# Work instructions
Your task is to repeat the records exactly from the line containing "QuitoGuaranda → Quito: 3 for 105.00 -> none" onward, through the final line.
++++ Material supplied ++++
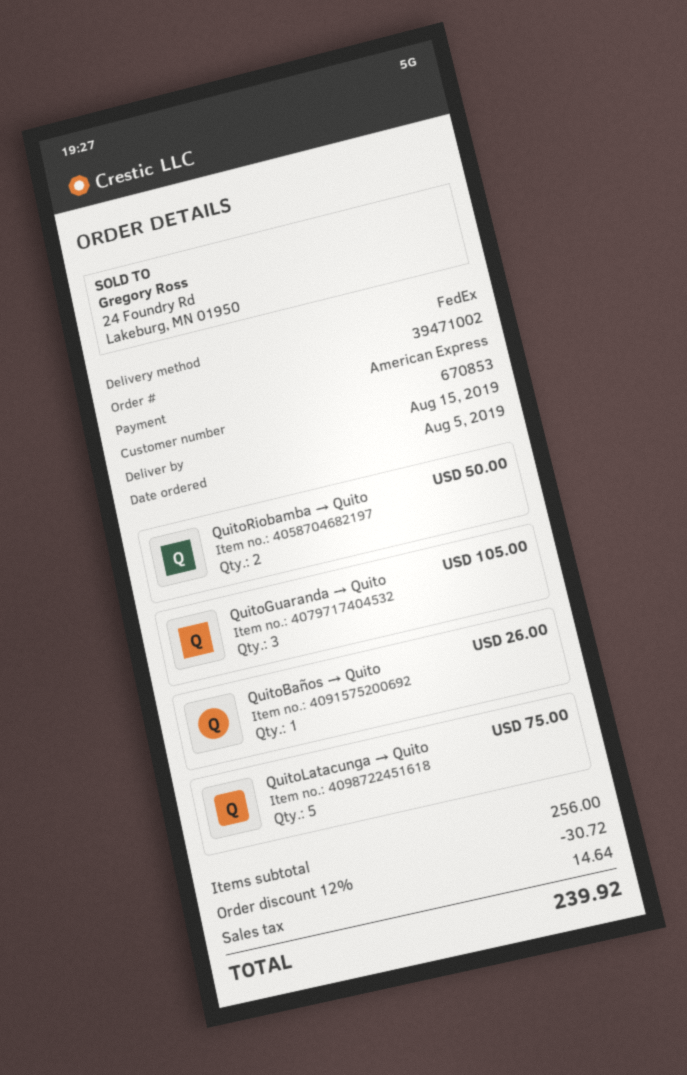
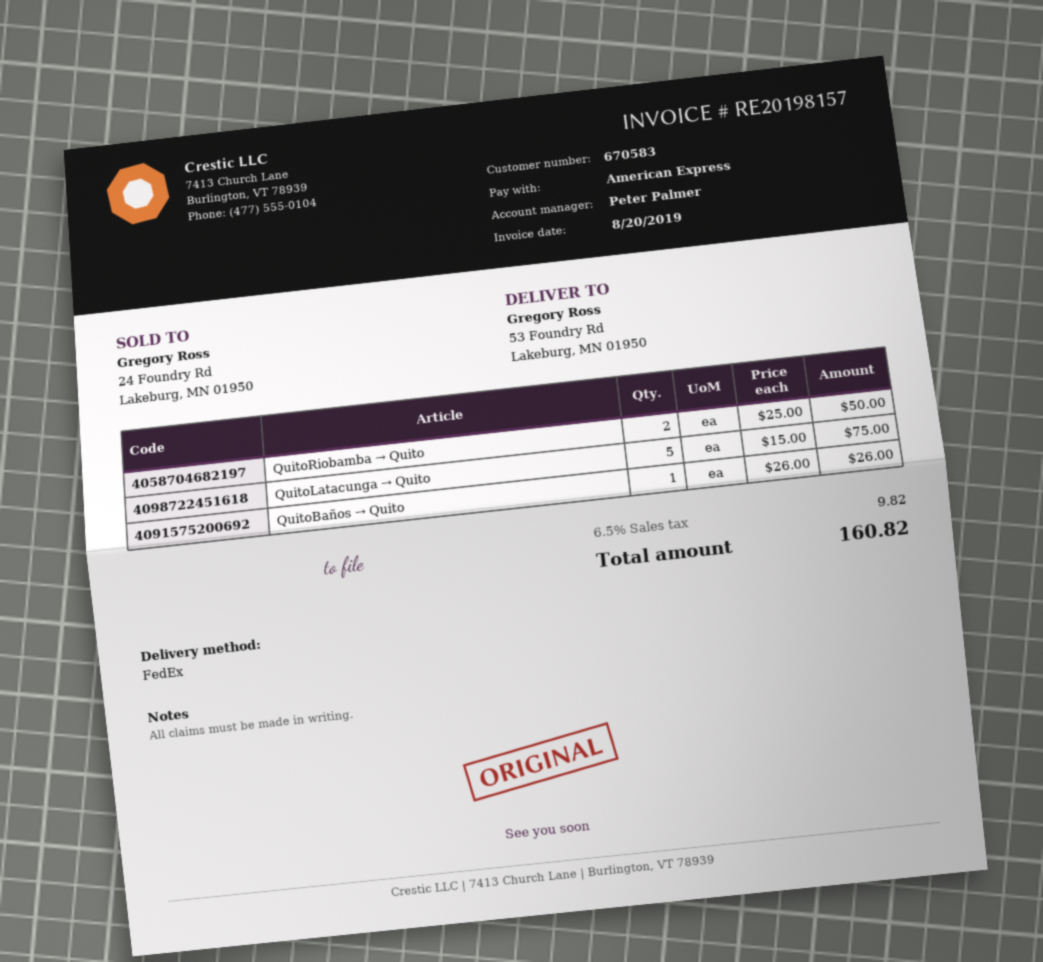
customer number: 670853 -> 670583
QuitoGuaranda → Quito: 3 for 105.00 -> none
discount: 12% = 30.72 -> none
tax: 14.64 -> 9.82
total: 239.92 -> 160.82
++++
# Solution to this problem
QuitoGuaranda → Quito: 3 for 105.00 -> none
discount: 12% = 30.72 -> none
tax: 14.64 -> 9.82
total: 239.92 -> 160.82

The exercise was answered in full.